Have you ever experienced a time when you’re just not functioning at full capacity? When your eye lids feel heavy - and it's not bedtime? When you need the full power of your brain, but your thinking is cloudy? Or when you need to stay calm but you're feeling frazzled or stressed? Me, too. And, when I do, I take a brief power nap.
Perhaps you're thinking....people who take naps are lazy. Or maybe they're just for babies and the elderly.
Keep reading and you'll discover that isn't true.
The Benefits of Naps
There is quite a lot of research that shows that napping can help to increase focus and attention – and reduce incidences of micro-sleep episodes (where someone might nod off for a micro-second) – dangerous for truck drivers, pilots, and surgeons.
This article in Fast Company does a great job of describing how sleep (and naps) can help reboot the brain.
In fact, think back to a time when you needed to reboot your computer reboot. When your computer was spazzing out – freezing up, the cursor disappears…or some other funky things happened. Isn't it amazing how just shutting down the computer and rebooting it work to get it running smoothly once again?
For me, a short shut eye period, especially mid-afternoon, works the same way for your energy, focus, and productivity.
Do naps make you feel worse afterwards? More tired? Groggy?
Then, stick with me as I share powerful strategies to get the best out of a 10-minute shut-eye.
How to Avoid the Post-Nap Grogginess
Here are eight guidelines to help you make the shut-down time more refreshing:
Short naps are best. Naps should be brief - just 10-20 minutes long. That's because when you sleep, your body and brain goes through 90-minute sleep cycles. If you nap too long, you'll progress from that initial light sleep stage into a deep sleep. And, you want to avoid that. Waking from a deep sleep will make you feel very groggy.
Get a good night's sleep. The more sleep-deprived, the faster you’ll fall into a deep sleep…and wake up feeling groggy. So it's critical to keep your naps to the short time. Maybe closer to 10 minutes, rather than 20.
Set an alarm. While regular nappers tend to wake naturally, if power napping is new to you, you might need to set an alarm. That's to make sure you don't fall into that deep sleep stage.
- Get comfy. Many people nap on a comfy chair while others stretch out on the floor. Or you could just put your head down on your desk. I’ve often gone down to the parking garage during my lunch hour, drop the seat, and taken a nap there.

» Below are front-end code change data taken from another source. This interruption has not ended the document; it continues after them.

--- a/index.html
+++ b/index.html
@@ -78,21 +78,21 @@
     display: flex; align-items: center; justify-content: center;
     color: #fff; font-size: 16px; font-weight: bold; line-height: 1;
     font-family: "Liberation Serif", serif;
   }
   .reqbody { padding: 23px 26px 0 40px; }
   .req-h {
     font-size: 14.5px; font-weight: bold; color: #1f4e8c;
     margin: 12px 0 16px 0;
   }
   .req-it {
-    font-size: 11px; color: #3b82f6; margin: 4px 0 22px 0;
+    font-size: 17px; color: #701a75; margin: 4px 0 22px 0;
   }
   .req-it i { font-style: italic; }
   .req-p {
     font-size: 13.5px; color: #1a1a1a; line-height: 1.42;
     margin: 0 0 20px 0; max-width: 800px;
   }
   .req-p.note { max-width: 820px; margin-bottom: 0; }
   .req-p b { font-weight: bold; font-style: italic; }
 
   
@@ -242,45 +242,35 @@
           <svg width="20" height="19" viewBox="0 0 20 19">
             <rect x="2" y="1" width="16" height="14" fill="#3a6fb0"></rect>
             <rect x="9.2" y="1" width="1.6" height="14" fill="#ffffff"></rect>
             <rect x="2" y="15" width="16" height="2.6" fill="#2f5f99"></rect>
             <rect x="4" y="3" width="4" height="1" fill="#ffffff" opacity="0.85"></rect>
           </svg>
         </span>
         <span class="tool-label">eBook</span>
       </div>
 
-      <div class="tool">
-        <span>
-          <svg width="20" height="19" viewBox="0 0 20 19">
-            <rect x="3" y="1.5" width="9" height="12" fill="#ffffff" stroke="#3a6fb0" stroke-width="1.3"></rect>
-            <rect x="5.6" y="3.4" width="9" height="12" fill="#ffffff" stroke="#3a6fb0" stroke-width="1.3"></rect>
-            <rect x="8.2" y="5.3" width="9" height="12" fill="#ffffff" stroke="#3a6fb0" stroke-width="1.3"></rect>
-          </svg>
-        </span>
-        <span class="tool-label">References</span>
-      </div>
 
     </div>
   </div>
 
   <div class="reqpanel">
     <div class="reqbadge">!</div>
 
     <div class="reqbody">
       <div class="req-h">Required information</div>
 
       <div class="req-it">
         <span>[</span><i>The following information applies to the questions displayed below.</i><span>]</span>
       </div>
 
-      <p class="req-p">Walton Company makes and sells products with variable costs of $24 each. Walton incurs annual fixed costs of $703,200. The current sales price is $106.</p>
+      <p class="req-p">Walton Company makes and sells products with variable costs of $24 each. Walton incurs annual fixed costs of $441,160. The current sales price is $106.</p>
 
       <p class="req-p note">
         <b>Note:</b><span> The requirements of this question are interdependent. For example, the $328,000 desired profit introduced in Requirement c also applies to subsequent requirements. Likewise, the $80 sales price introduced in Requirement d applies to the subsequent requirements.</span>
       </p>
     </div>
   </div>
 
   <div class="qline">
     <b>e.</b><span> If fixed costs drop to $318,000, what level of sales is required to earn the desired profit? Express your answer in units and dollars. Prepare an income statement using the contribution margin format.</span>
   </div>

Best time to nap is 1-3PM. Naps are best taken when your body clock is at its lowest (when you’re most tired). This is often around 1-3PM, but it may be earlier.
Avoid naps after 4PM. Research suggests that late naps may make it difficult to fall asleep quickly in the evening - leading to a poor night's sleep.
Cut your day into two. While the recommendation is to avoid late naps, I've heard numerous stories of people who strategically nap as a bridge from work to home. One guy told me he pulls the car into the garage, turns off the car, and takes a brief nap to recharge for the evening routine. And, the kids know not to disturb Daddy during these daily routine. Another woman is on the road most of the time -oftentimes in different countries on different days. And has work/social engagements most evenings. So, she gets back to the hotel at 5PM for a 20-minute nap around 5PM. She then showers and gets redressed for the evening function. She told me the nap makes her feels like it's a new day.
Drink caffeine BEFORE the nap. Most people take a short nap, THEN drink some caffeine to help them with the grogginess afterwards. But since it takes 30-45 minutes for caffeine to peak in your bloodstream, it’s actually a good idea to drink the caffeine first, THEN take your shut-eye…you’ll wake up more refreshed because the caffeine is peaking when you wake.
Granted, naps are just one tool in the toolbox to reboot your energy, but a power nap can be powerful. Try it and let me know what you think.